До чего же смешное описание. А где-то рядом - беспредельное, наводящее ужас пространство. Не только эпос, но и трагедия.
Работая над эпизодом, я резко вывожу на первый план какое-то качество, отдельную черту довожу до крайности. Растут варианты сценария (Эйзенштейн подсчитал: в среднем идет в работу восьмой; то же, пожалуй, и на моей практике). Потом крайности смягчаются, отношения выравниваются. Восстанавливаются связи с реальностью.
{162} Излишества, как правило, сами отпадают. Не хватит съемочного времени, обстоятельства схватят за горло... Успеть бы снять основное. Хорошо бы только знать, что "основное".
Все же в седой бороде Лира была, что ли говоря, историческая необходимость. Трагики знали, что делали, ухлопывая непомерное количество седого волоса; сразу же, как только занавес пошел, нужно было заявить: старый, очень старый.
И мне необходим этот эпитет. Однако не по отношению к королю, а к королевству. Лир не только старый, но и одновременно молодой; его мысль уходит в тьму древности, и вдруг, прорывая время, загорается всей силой современной иронии. Самый старый и в то же время самый молодой. А королевство - только старое. Дряхлый мир, склероз идей, вырождение верований.
Замок с обшарпанными стенами, дыры в бастионах, неубранный мусор.

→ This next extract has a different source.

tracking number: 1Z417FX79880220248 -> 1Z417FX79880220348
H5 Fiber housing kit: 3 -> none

Пожалуй, ни один из королей не имел столько хлопот со своим выездом, сколько досталось художнику В. Улитко с каретой Лира. Он сделал множество вариантов (эскизы, макеты) экипажа. Еней и Вирсаладзе давали советы. За основу, после многих проб, взяли колымагу, подарок, который Елизавета Тюдор прислала Борису Годунову. Все же шекспировское время хоть тень бросило на этот экспонат Оружейной палаты. Из Москвы пришли фотографии всех деталей, обмеры. Детали отбросили, остов упростили, огрубили. Мастера из Нарвы сколотили экипаж (нечто среднее между выездом Коробочки и Елизаветы Тюдор), эстонские специалисты обтянули верх сыромятной кожей. Вытеснили на коже гербы. А потом пошла главная работа: карету старили. Обжигали паяльной лампой, скребли напильником, втирали копоть.

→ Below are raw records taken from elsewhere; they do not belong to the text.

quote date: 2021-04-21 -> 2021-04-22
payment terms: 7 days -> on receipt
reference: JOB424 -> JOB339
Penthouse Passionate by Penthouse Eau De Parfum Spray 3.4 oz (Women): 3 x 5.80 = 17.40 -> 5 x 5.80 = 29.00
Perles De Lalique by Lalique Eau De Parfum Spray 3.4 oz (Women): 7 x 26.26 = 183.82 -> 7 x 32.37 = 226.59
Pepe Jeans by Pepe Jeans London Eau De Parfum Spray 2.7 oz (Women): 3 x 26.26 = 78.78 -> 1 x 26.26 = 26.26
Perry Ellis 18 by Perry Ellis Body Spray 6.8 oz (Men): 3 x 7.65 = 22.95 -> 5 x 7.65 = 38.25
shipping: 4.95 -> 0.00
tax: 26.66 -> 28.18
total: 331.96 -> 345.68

За каретой-рыдваном должен был потянуться громоздкий обоз: телеги с ларями, наглая челядь, вьючные лошади, все тяжело груженное; воют собаки, упираются, не хотят идти дальше; нахохлились в клетках одичавшие птицы; плетутся десятки унылых, озлобленных бездельников; в беспорядке едут всадники. Нет больше позолоты. Облупилась, обсыпалась.

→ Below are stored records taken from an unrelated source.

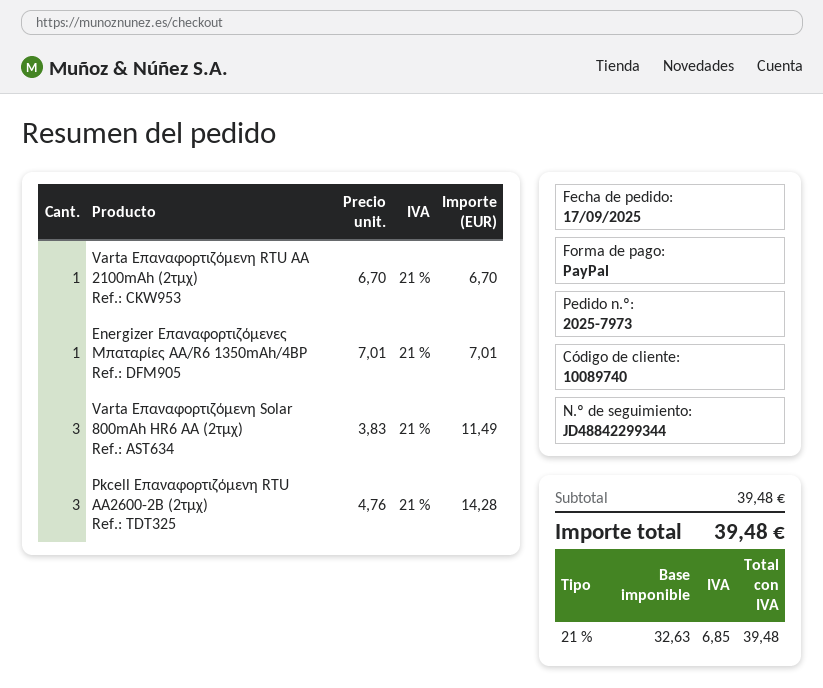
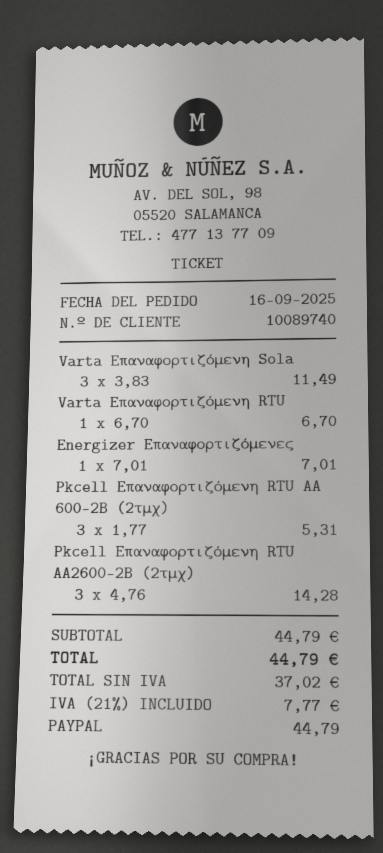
order date: 2025-09-17 -> 2025-09-16
Pkcell Επαναφορτιζόμενη RTU AA 600-2B (2τμχ): none -> 3 x 1.77 = 5.31
subtotal: 39.48 -> 44.79
net: 32.63 -> 37.02
tax: 21% = 6.85 -> 21% = 7.77
total: 39.48 -> 44.79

Так должна выглядеть на экране "мантия".
На съемке мне особенно понравилась одна из телег. На второпях, плохо упакованных вещах дремали, укутавшись в теплые плащи, совсем старые люди; на ходу развязывались {163} веревки, падали по пути вещи, слуги не обращали внимания. Дряхлая повозка, ненужные вещи, отжившие свой век люди. Хорош рыцарский кортеж.
Как раз эта телега в кадр не попала. Снять ее поближе не успели. Кто сможет когда-нибудь объяснить такое свойство нашей работы: любая небрежность, неточность обязательно попадает в яркий свет, выходит на первый план, на видное место, но деталь, которой придается значение, обычно проходит стороной, незамеченной.
Костюмы у нас - самые скромные. Исторический реквизит - ничтожный. Но во всем живом, двигающемся нужна определенность характера, отличие от наших дней, эпоха: огромные псы, коротконогие пузатые лошади. Предполагался солист, гепард из ленинградского зоопарка, мы его давно облюбовали. Исторические консультанты, наконец, облегченно вздохнули: гепард в королевской охоте-это просто прекрасно! Все источники были за гепарда. Против была только администрация. В последнюю минуту его объявили больным - хватало хлопот и без гепарда.
Трофеями (возвращение с охоты) намечались вепри. Эпизод хотелось начать круто, с густой закваски: туши на рогатинах, окровавленные шкуры, клыки.